# How to solve $y=-x^3/(x^2-9)$ for $x$

This is not a homework question. I am doing a independent study refresher on precalc prior to taking calculus. Wolfram gives an unbelievably long series of steps with techniques I have not even heard of. Yet this is a problem out of a precalc book. Here is what I have so far:

1) Multiply both sides by $(x^2 - 9)$- (factoring the denominator doesn't seem to help): $y(x^2-9)= -x^3$

2) Distribute the $y$ on the left side: $x^2y-9y=-x^3$

3) Move $y$'s to right-side and $x$'s to left, by adding $x^2$ to both sides and subtracting $9y$ from both sides: $x^2y+x^3=9y$

4) Now factor $x^2$ out of the terms on left side: $x^2(y+x)=9y$

And this is as far as I can get. Can someone show the steps and if I am correct up to this point? This is my first post in Mathematics so please point out any errors in my question. Thank You!

• The first step is wrong. Should be $y(x^2-9) = x^3$. But fixing that doesn't help much -- you're still left with a difficult problem. – bubba Mar 2 '14 at 13:53
• Thanks to whoever formatted my question so it's readable.

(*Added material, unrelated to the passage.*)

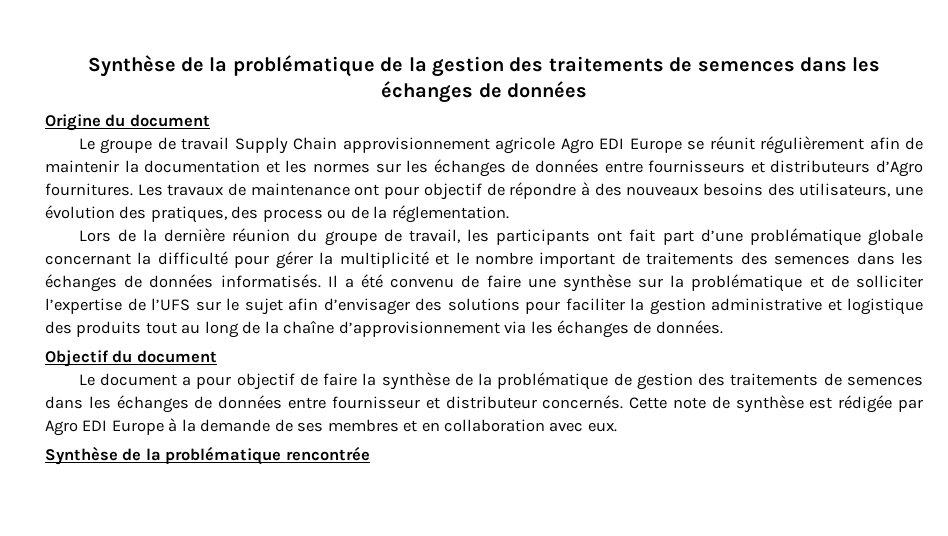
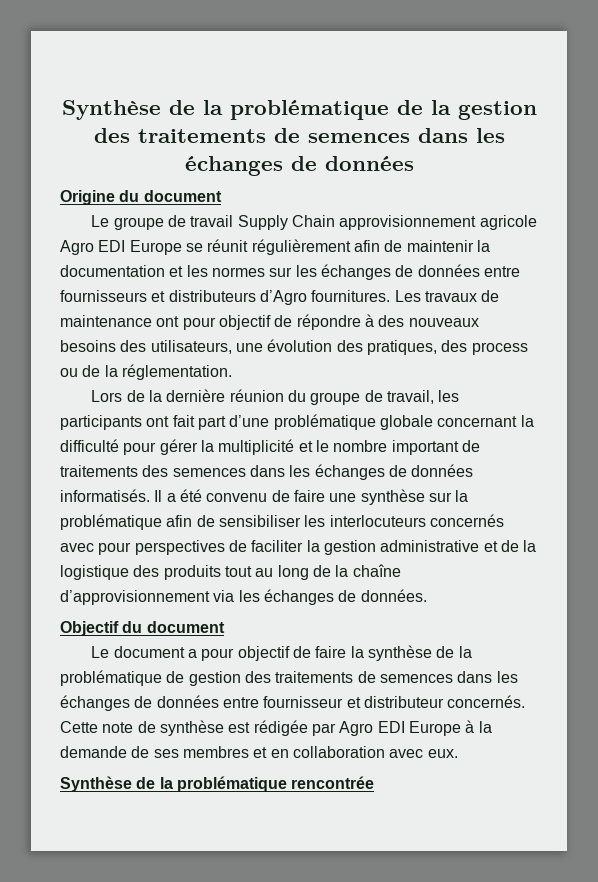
- Il a été convenu de faire une synthèse sur la problématique et de solliciter l’expertise de l’UFS sur le sujet afin d’envisager des solutions pour faciliter la gestion administrative et logistique des produits tout au long de la chaîne d’approvisionnement via les échanges de données.
+ Il a été convenu de faire une synthèse sur la problématique afin de sensibiliser les interlocuteurs concernés avec pour perspectives de faciliter la gestion administrative et de la logistique des produits tout au long de la chaîne d’approvisionnement via les échanges de données.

I have taken note of the edits and will format properly with any future questions. – wkyniston Mar 2 '14 at 13:54
• bubba, I must have left the - sign out of the original equation. fixed it. – wkyniston Mar 2 '14 at 13:58

After some algebra, you get $$x^3 + yx^2 - 9y = 0$$ This is a cubic equation in $x$ (which just means that its highest power of $x$ is $x$-cubed). These kinds of equations can be solved, but the process is difficult, in general, which is why Wolfram gave you a huge mess. See here for details.
If you are at the pre-calculus level, I'd say that this problem is much too hard for you. My guess is that book has a typo. If the $x^3$ were $x^2$ it would be a lot more reasonable.